That’s all pretty clear (albeit sexistly worded). Third Circuit IOP 11.2.2 elaborates on what counts as a financial interest.

Another situation not specifically mentioned in § 455(b) is where an appellate judge presided over the same case in trial court or state court. This comes up whenever a new circuit judge used to be a district or magistrate judge — that was true of six of the last seven Third Circuit appointees, so this pops up a lot. Third Circuit local rule 26.1.2 addresses this situation, requiring the parties to notify the court whenever it applies.

Okay, so that’s the standard, but what is the procedure for raising grounds for recusal? Recusal can happen either on the judge’s own initiative or at the request of a party.

Judicial-initiated recusal in the Third Circuit is covered by the circuit IOP 11.1:

11.1.1 Before cases are sent to a panel, the clerk transmits copies of the docket sheets and disclosure statements to each judge who responds promptly informing the clerk of those cases in which the judge is recused.

11.1.2 Each judge may submit to the clerk in writing those circumstances which would generally require a recusal, including names of businesses in which the judge or family members have a financial interest, names of lawyer relatives whose names may appear as counsel in the appeals, and names of law firms on whose cases the judge does not sit.

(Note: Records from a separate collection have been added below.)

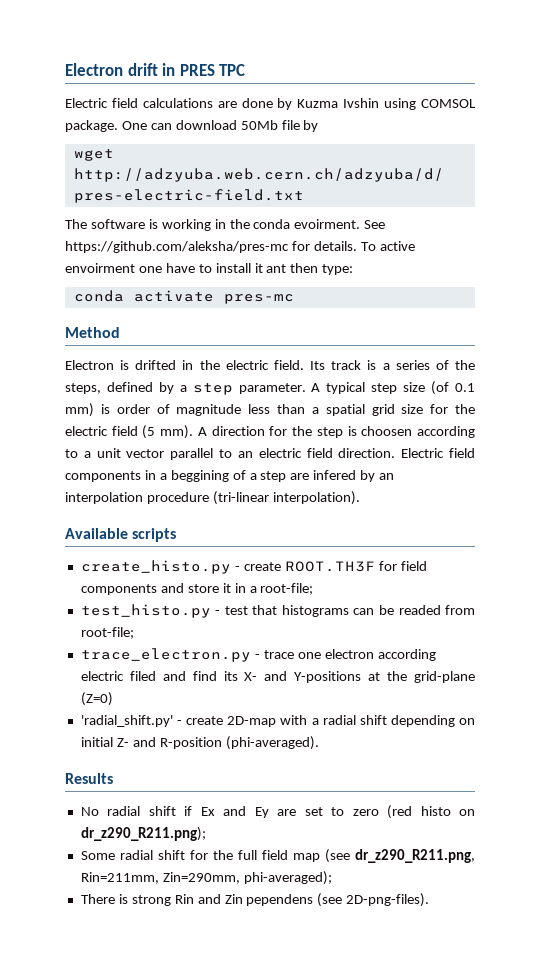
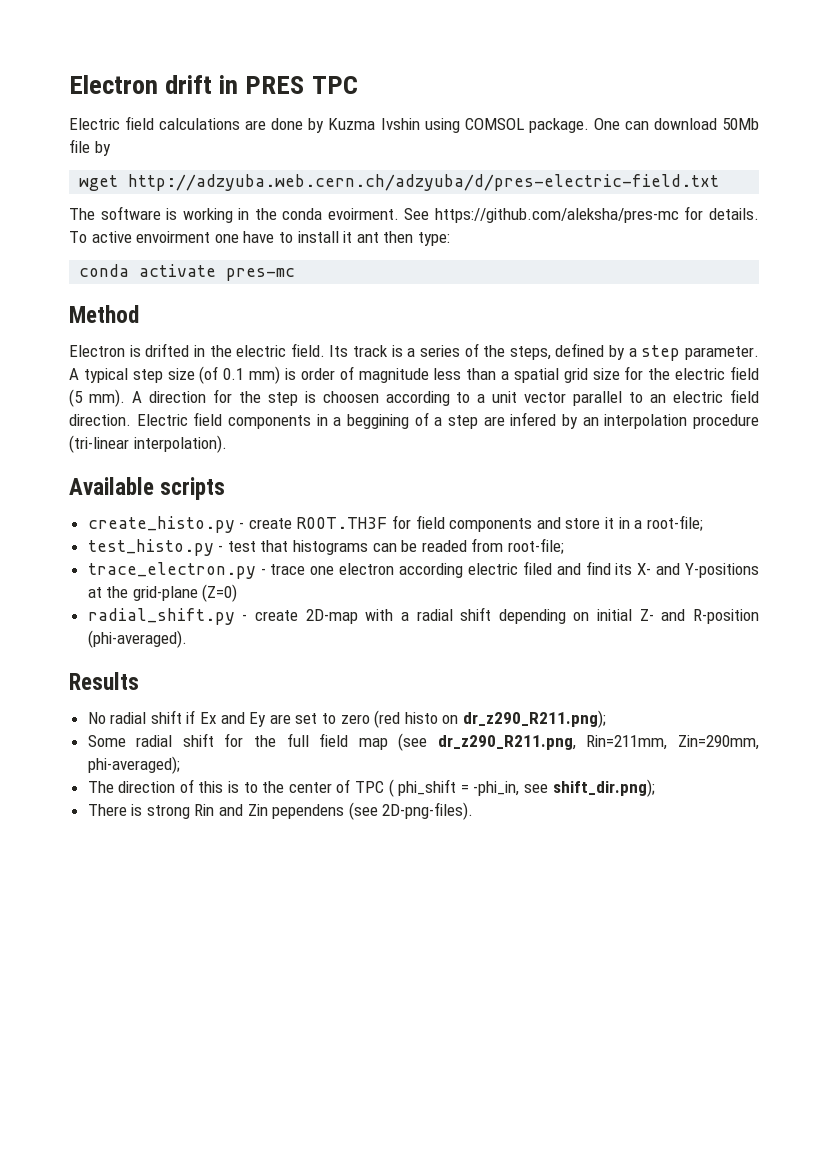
[80,715,173,727] 'radial_shift.py' -> [87,608,235,625] radial_shift.py
(332, 878) none -> [87,779,655,797] // The direction of this is to the center of TPC ( phi_shift = -phi_in, see shift_dir.png);

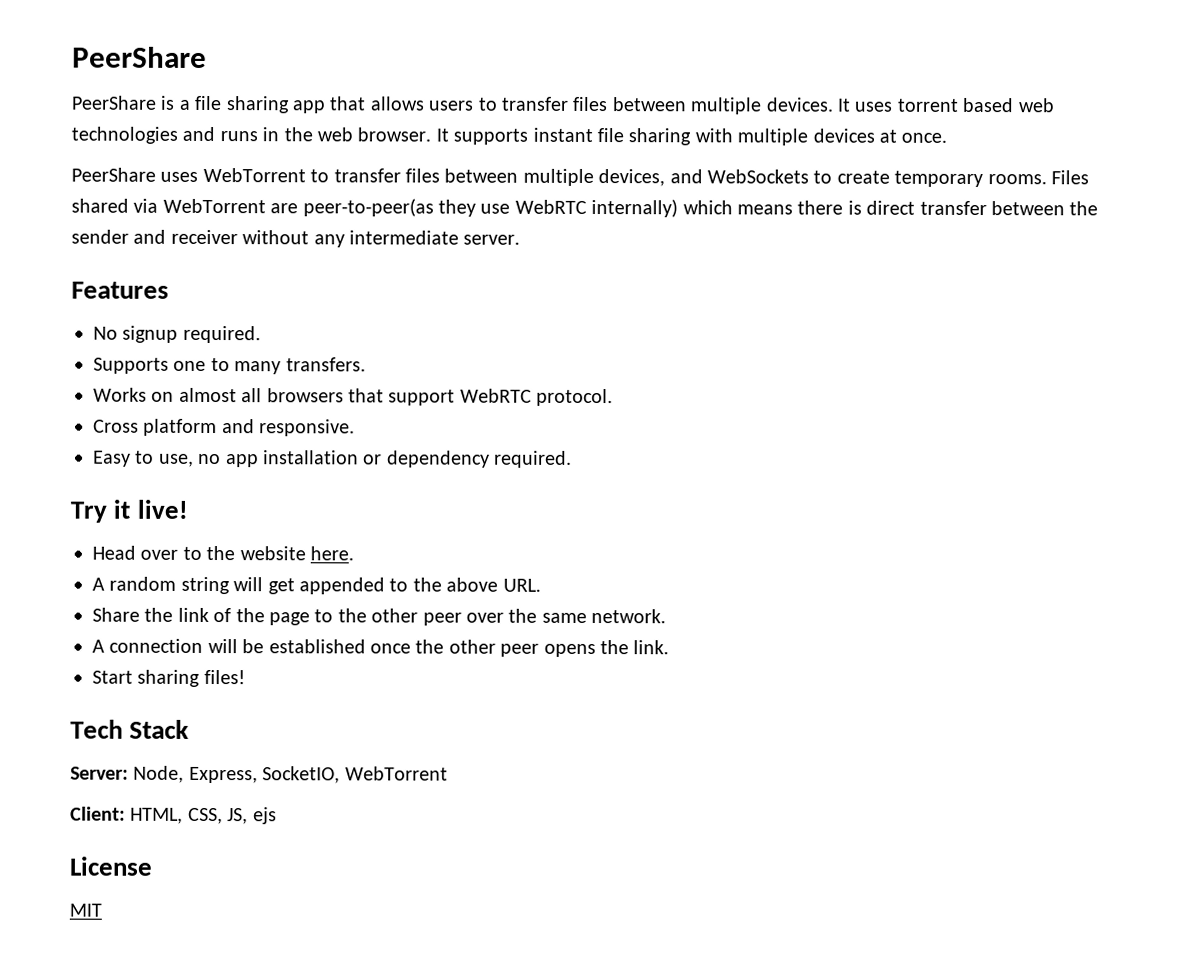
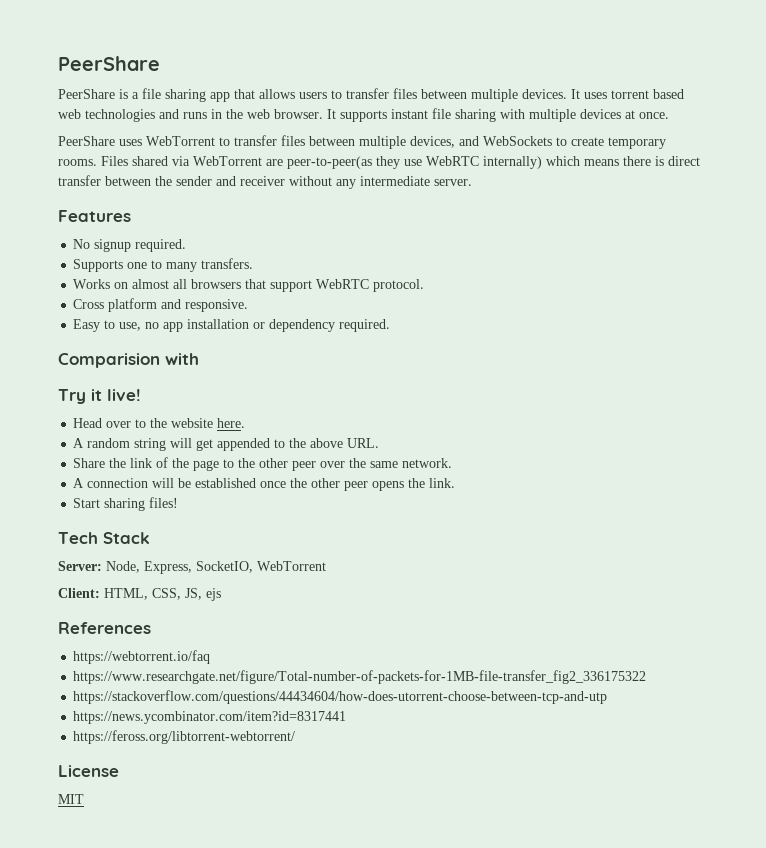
(573, 459) none -> [58,353,199,368] // Comparision with
(277, 816) none -> [58,622,151,634] [73,650,211,664] [73,670,647,684] [73,690,608,704] [73,711,347,724] [73,730,296,744] // References // https://webtorrent.io/faq // https://www.researchgate.net/figure/Total-number-of-packets-for-1MB-file-transfer_fig2_336175322 // https://stackoverflow.com/questions/44434604/how-does-utorrent-choose-between-tcp-and-utp // https://news.ycombinator.com/item?id=8317441 // https://feross.org/libtorrent-webtorrent/

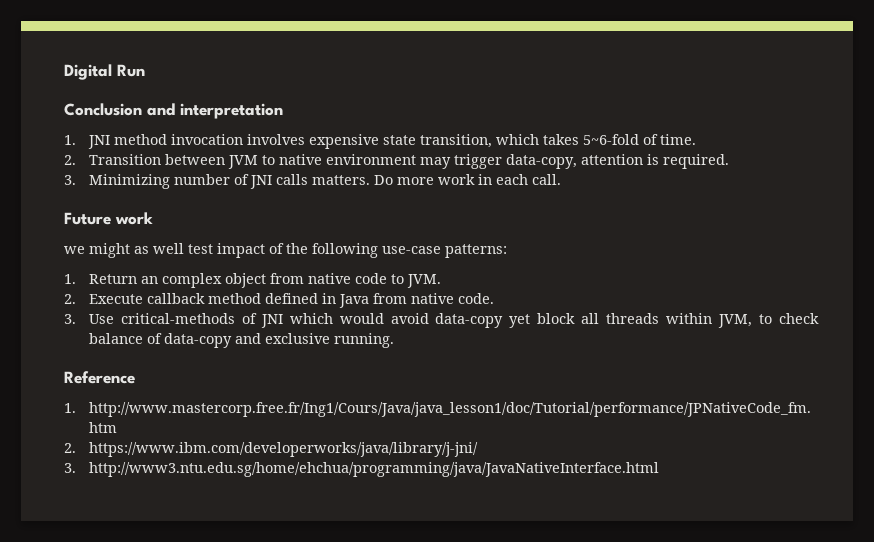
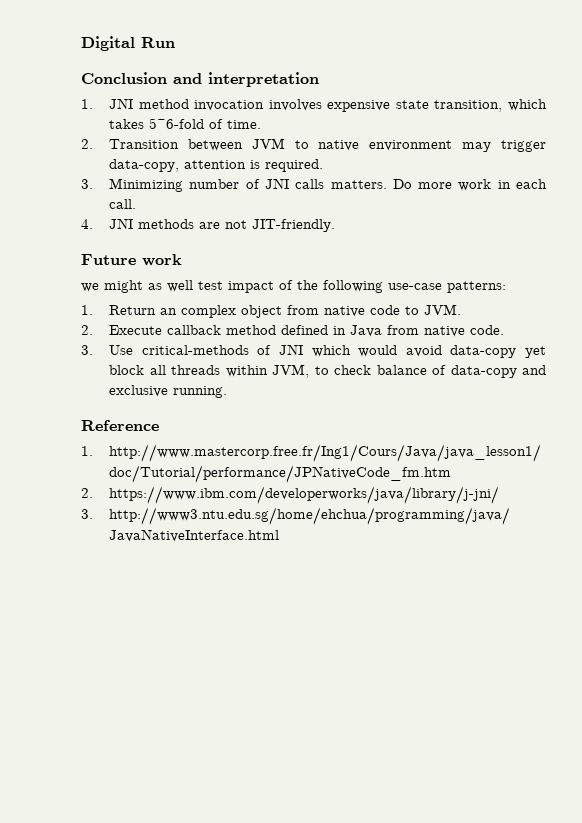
(561, 179) none -> [81,218,336,232] // 4. JNI methods are not JIT-friendly.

Third Circuit judges’ standing recusal lists (the second paragraph in 11.1) are not available to the public. But in the past the Third Circuit released information about at least one individual judge’s recusal practices. Howard Bashman reported that in 2000 the court disclosed that Judge Rendell recused herself from all cases in which a party or its law firm contributed over $2500 to her then-husband Edward Rendell’s political campaign, unless waived by the parties, and from any case involving such a contribution of $2500 or less if any party objected. Bashman reported in 2001 that Rendell’s contribution-related-recusal policy was on the Third Circuit’s website, but I don’t find any notices related to specific judges’ recusal policies on the website today.

Also, then-Judge Alito’s CA3 standing recusal lists were released to the Senate during his Supreme Court confirmation proceedings. He stated that his list included cases involving his sister’s law firm and, for his first four years on the court but not thereafter, cases he’d handled as a U.S. Attorney. His hearing testimony also indicated he updated his standing list annually.

Information about financial interests that could cause a judge to recuse is available from the disclosure forms that all federal judges are required to file annually. Those forms are available here (2015 reports are here [UPDATE: unfortunately now they’re behind a paywall], a searchable database is or at least was here), and I’ve mentioned them on the blog here and here.

Also, judges occasionally pledge to recuse from certain cases during their confirmation proceedings. For example, Alito’s circuit-nomination Senate questionnaire reportedly pledged to recuse from cases he had prosecuted as U.S. Attorney or involving certain companies.

For recusal requests raised by a party, 28 USC § 144 applies:

Whenever a party to any proceeding in a district court makes and files a timely and sufficient affidavit that the judge before whom the matter is pending has a personal bias or prejudice either against him or in favor of any adverse party, such judge shall proceed no further therein, but another judge shall be assigned to hear such proceeding.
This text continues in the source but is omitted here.